Each entry that follows is to be copied exactly, minus any pictures.

Start of Data records

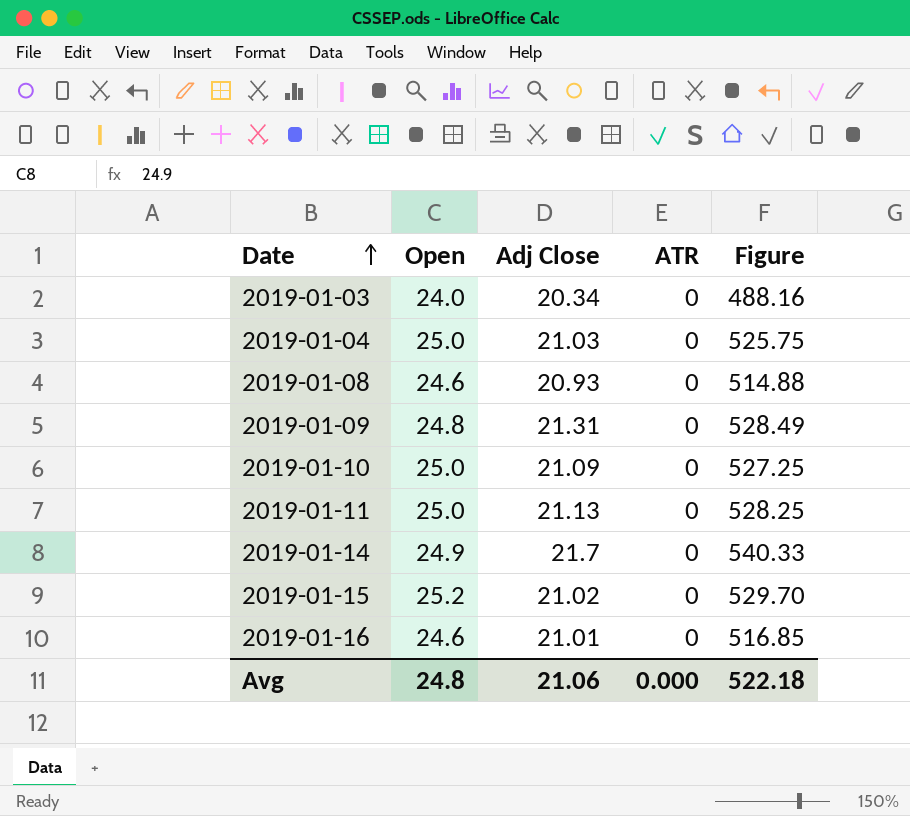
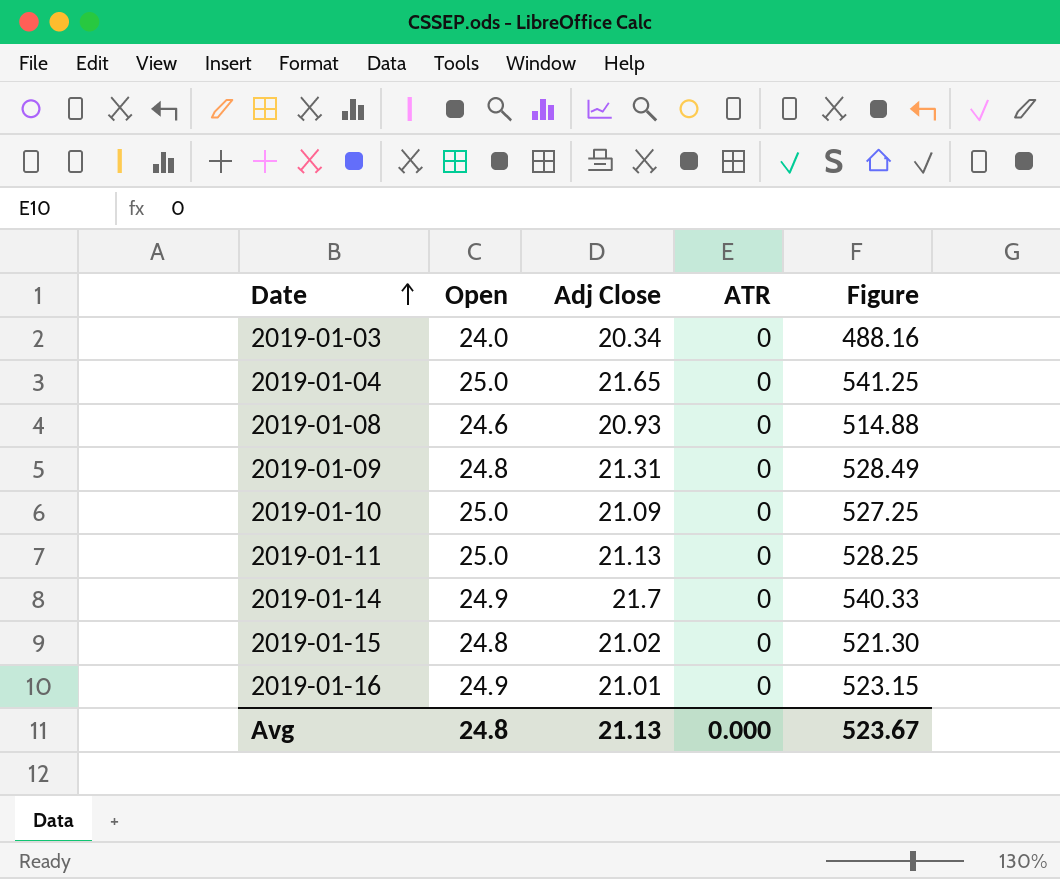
2019-01-04 | Adj Close: 21.03 -> 21.65
2019-01-04 | Figure: 525.75 -> 541.25
2019-01-15 | Open: 25.2 -> 24.8
2019-01-15 | Figure: 529.70 -> 521.30
2019-01-16 | Open: 24.6 -> 24.9
2019-01-16 | Figure: 516.85 -> 523.15
Avg | Adj Close: 21.06 -> 21.13
Avg | Figure: 522.18 -> 523.67

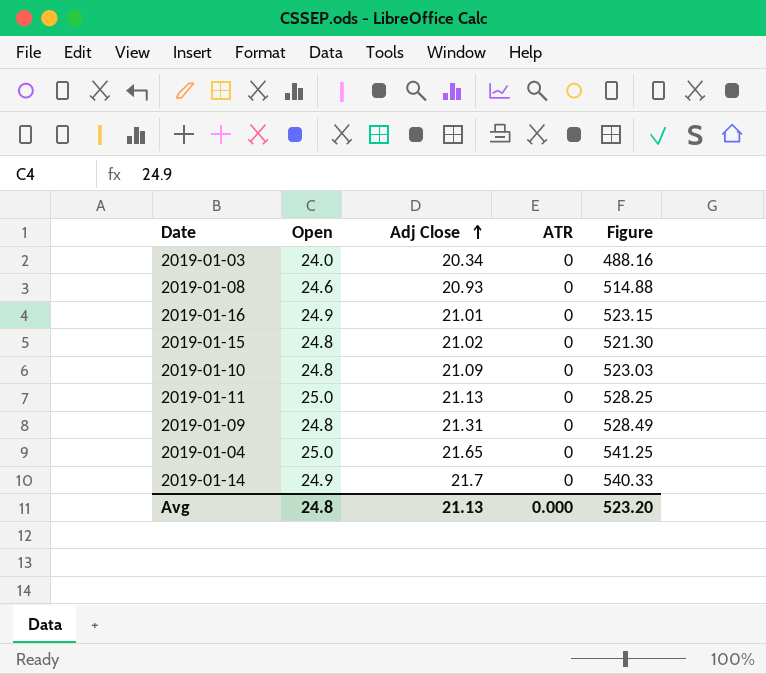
row order: Date ascending -> Adj Close ascending
2019-01-10 | Open: 25.0 -> 24.8
2019-01-10 | Figure: 527.25 -> 523.03
Avg | Figure: 523.67 -> 523.20

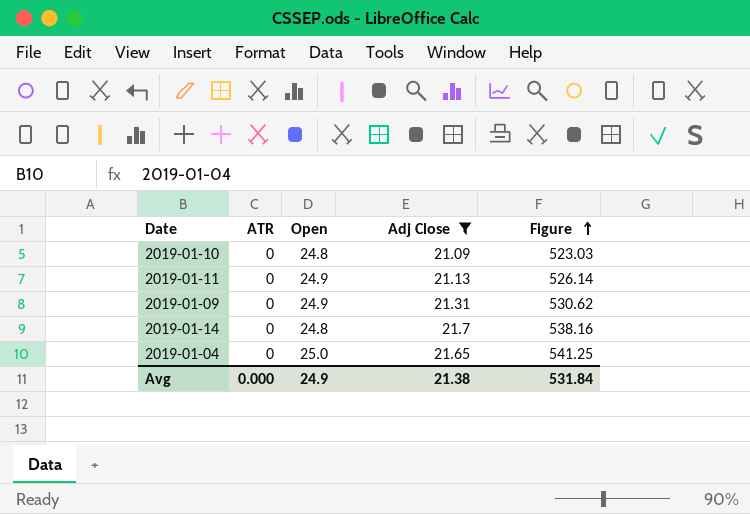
filter: none -> Adj Close >= 21.09
row order: Adj Close ascending -> Figure ascending
column ATR | position: 4 -> 2
2019-01-11 | Open: 25.0 -> 24.9
2019-01-11 | Figure: 528.25 -> 526.14
2019-01-09 | Open: 24.8 -> 24.9
2019-01-09 | Figure: 528.49 -> 530.62
2019-01-14 | Open: 24.9 -> 24.8
2019-01-14 | Figure: 540.33 -> 538.16
Avg | Open: 24.8 -> 24.9
Avg | Adj Close: 21.13 -> 21.38
Avg | Figure: 523.20 -> 531.84

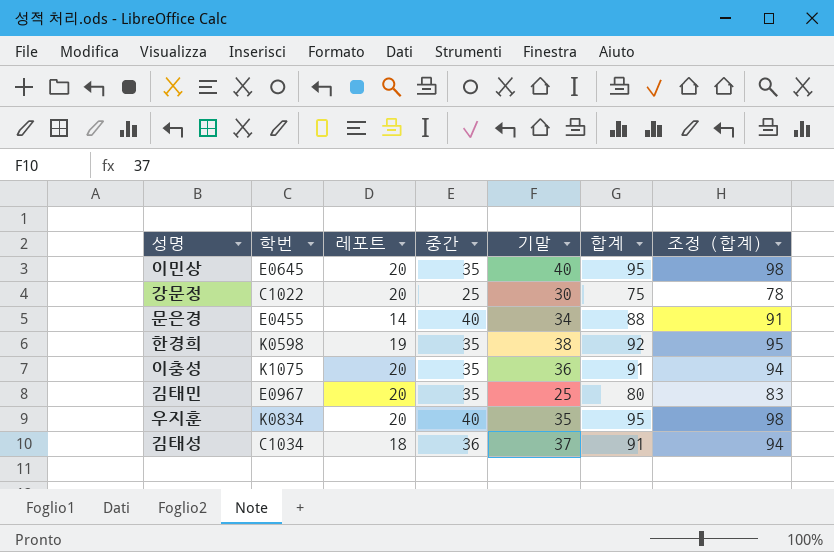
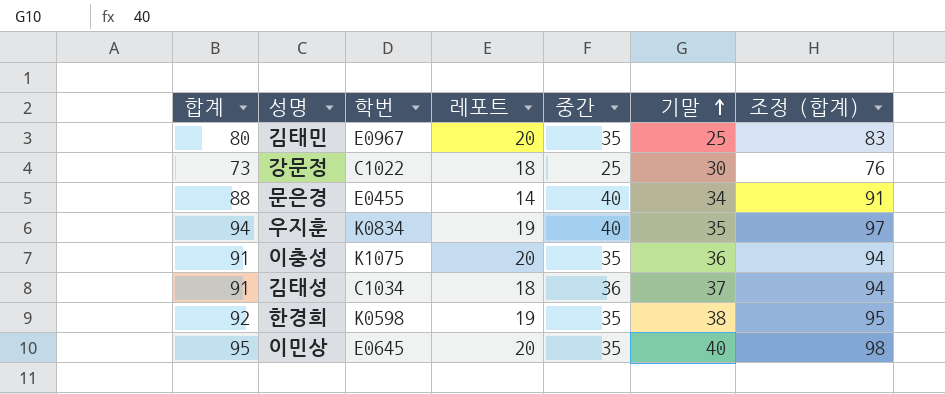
row order: none -> 기말 ascending
column 합계 | position: 6 -> 1
강문정 | 합계: 75 -> 73
강문정 | 레포트: 20 -> 18
강문정 | 조정 (합계): 78 -> 76
우지훈 | 합계: 95 -> 94
우지훈 | 레포트: 20 -> 19
우지훈 | 조정 (합계): 98 -> 97

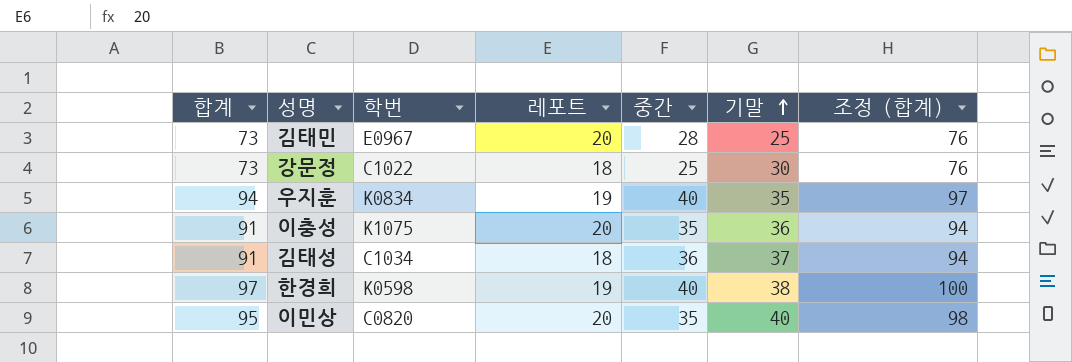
row 문은경: 88 | E0455 | 14 | 40 | 34 | 91 -> none
김태민 | 합계: 80 -> 73
김태민 | 중간: 35 -> 28
김태민 | 조정 (합계): 83 -> 76
한경희 | 합계: 92 -> 97
한경희 | 중간: 35 -> 40
한경희 | 조정 (합계): 95 -> 100
이민상 | 학번: E0645 -> C0820

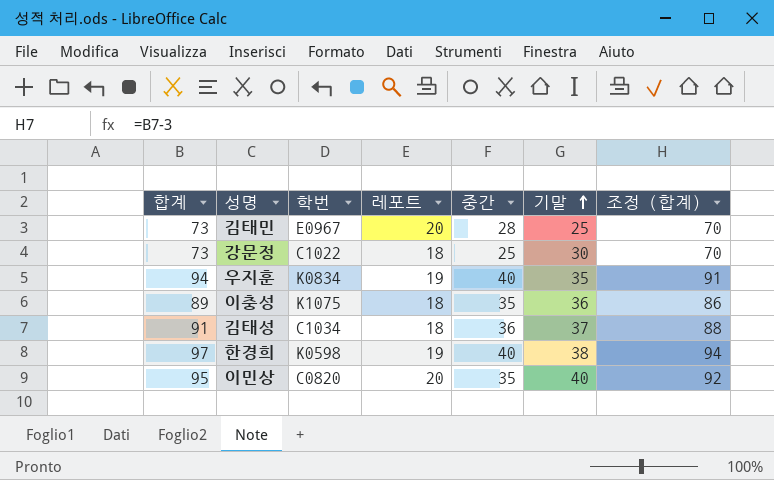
column 조정 (합계) | formula: [합계] + 3 -> [합계] - 3
이충성 | 합계: 91 -> 89
이충성 | 레포트: 20 -> 18

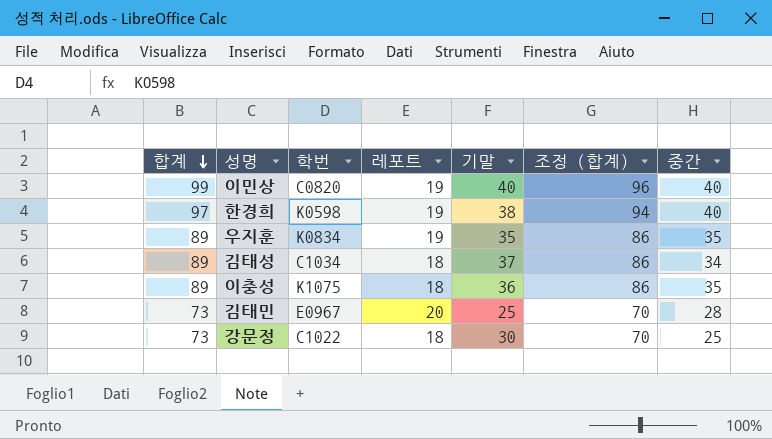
row order: 기말 ascending -> 합계 descending
column 중간 | position: 5 -> 7
이민상 | 합계: 95 -> 99
이민상 | 레포트: 20 -> 19
이민상 | 조정 (합계): 92 -> 96
이민상 | 중간: 35 -> 40
우지훈 | 합계: 94 -> 89
우지훈 | 조정 (합계): 91 -> 86
우지훈 | 중간: 40 -> 35
김태성 | 합계: 91 -> 89
김태성 | 조정 (합계): 88 -> 86
김태성 | 중간: 36 -> 34

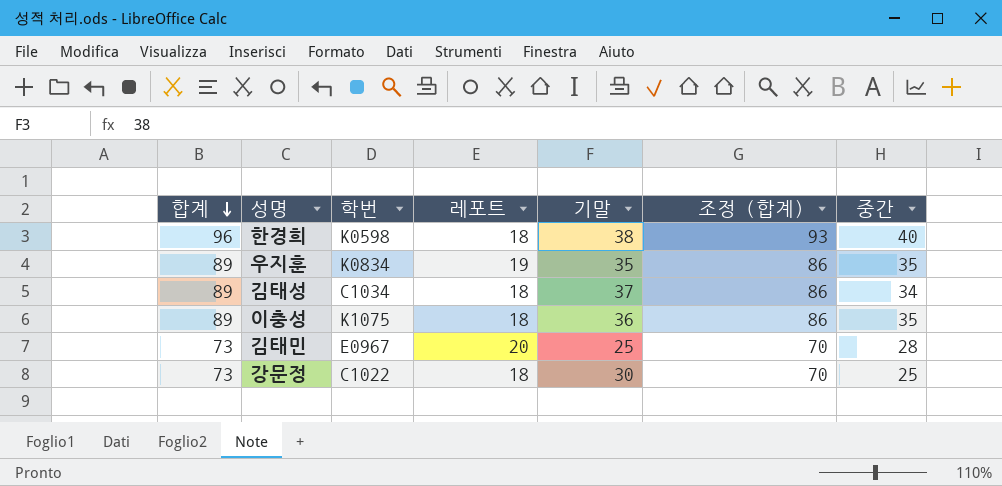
row 이민상: 99 | C0820 | 19 | 40 | 96 | 40 -> none
한경희 | 합계: 97 -> 96
한경희 | 레포트: 19 -> 18
한경희 | 조정 (합계): 94 -> 93

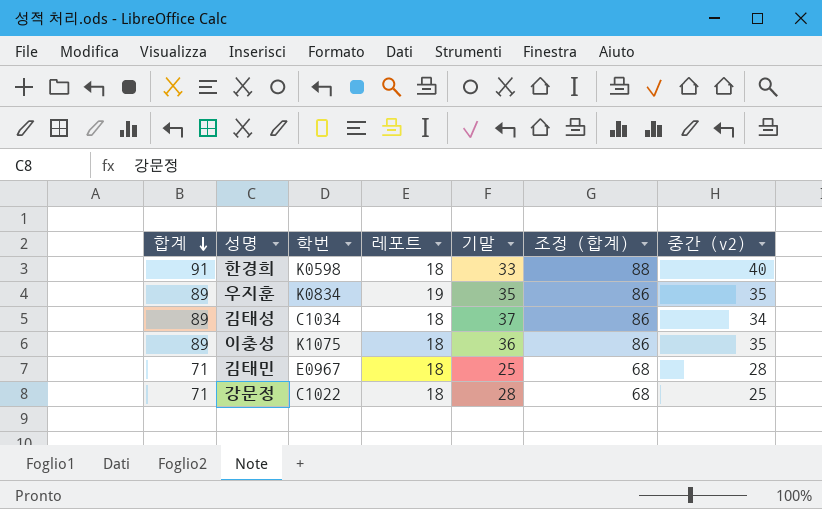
column name: 중간 -> 중간 (v2)
한경희 | 합계: 96 -> 91
한경희 | 기말: 38 -> 33
한경희 | 조정 (합계): 93 -> 88
김태민 | 합계: 73 -> 71
김태민 | 레포트: 20 -> 18
김태민 | 조정 (합계): 70 -> 68
강문정 | 합계: 73 -> 71
강문정 | 기말: 30 -> 28
강문정 | 조정 (합계): 70 -> 68

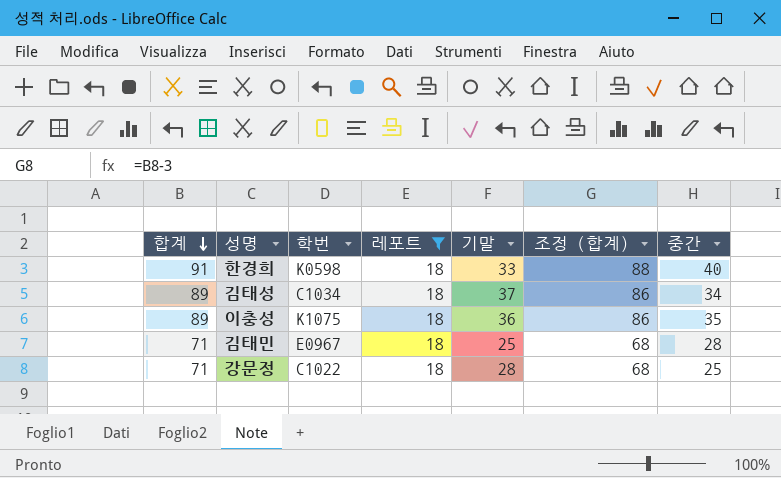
filter: none -> 레포트 = 18
column name: 중간 (v2) -> 중간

End of Data records

» Result of the task
2019-01-04 | Adj Close: 21.03 -> 21.65
2019-01-04 | Figure: 525.75 -> 541.25
2019-01-15 | Open: 25.2 -> 24.8
2019-01-15 | Figure: 529.70 -> 521.30
2019-01-16 | Open: 24.6 -> 24.9
2019-01-16 | Figure: 516.85 -> 523.15
Avg | Adj Close: 21.06 -> 21.13
Avg | Figure: 522.18 -> 523.67

row order: Date ascending -> Adj Close ascending
2019-01-10 | Open: 25.0 -> 24.8
2019-01-10 | Figure: 527.25 -> 523.03
Avg | Figure: 523.67 -> 523.20

filter: none -> Adj Close >= 21.09
row order: Adj Close ascending -> Figure ascending
column ATR | position: 4 -> 2
2019-01-11 | Open: 25.0 -> 24.9
2019-01-11 | Figure: 528.25 -> 526.14
2019-01-09 | Open: 24.8 -> 24.9
2019-01-09 | Figure: 528.49 -> 530.62
2019-01-14 | Open: 24.9 -> 24.8
2019-01-14 | Figure: 540.33 -> 538.16
Avg | Open: 24.8 -> 24.9
Avg | Adj Close: 21.13 -> 21.38
Avg | Figure: 523.20 -> 531.84

row order: none -> 기말 ascending
column 합계 | position: 6 -> 1
강문정 | 합계: 75 -> 73
강문정 | 레포트: 20 -> 18
강문정 | 조정 (합계): 78 -> 76
우지훈 | 합계: 95 -> 94
우지훈 | 레포트: 20 -> 19
우지훈 | 조정 (합계): 98 -> 97

row 문은경: 88 | E0455 | 14 | 40 | 34 | 91 -> none
김태민 | 합계: 80 -> 73
김태민 | 중간: 35 -> 28
김태민 | 조정 (합계): 83 -> 76
한경희 | 합계: 92 -> 97
한경희 | 중간: 35 -> 40
한경희 | 조정 (합계): 95 -> 100
이민상 | 학번: E0645 -> C0820

column 조정 (합계) | formula: [합계] + 3 -> [합계] - 3
이충성 | 합계: 91 -> 89
이충성 | 레포트: 20 -> 18

row order: 기말 ascending -> 합계 descending
column 중간 | position: 5 -> 7
이민상 | 합계: 95 -> 99
이민상 | 레포트: 20 -> 19
이민상 | 조정 (합계): 92 -> 96
이민상 | 중간: 35 -> 40
우지훈 | 합계: 94 -> 89
우지훈 | 조정 (합계): 91 -> 86
우지훈 | 중간: 40 -> 35
김태성 | 합계: 91 -> 89
김태성 | 조정 (합계): 88 -> 86
김태성 | 중간: 36 -> 34

row 이민상: 99 | C0820 | 19 | 40 | 96 | 40 -> none
한경희 | 합계: 97 -> 96
한경희 | 레포트: 19 -> 18
한경희 | 조정 (합계): 94 -> 93

column name: 중간 -> 중간 (v2)
한경희 | 합계: 96 -> 91
한경희 | 기말: 38 -> 33
한경희 | 조정 (합계): 93 -> 88
김태민 | 합계: 73 -> 71
김태민 | 레포트: 20 -> 18
김태민 | 조정 (합계): 70 -> 68
강문정 | 합계: 73 -> 71
강문정 | 기말: 30 -> 28
강문정 | 조정 (합계): 70 -> 68

filter: none -> 레포트 = 18
column name: 중간 (v2) -> 중간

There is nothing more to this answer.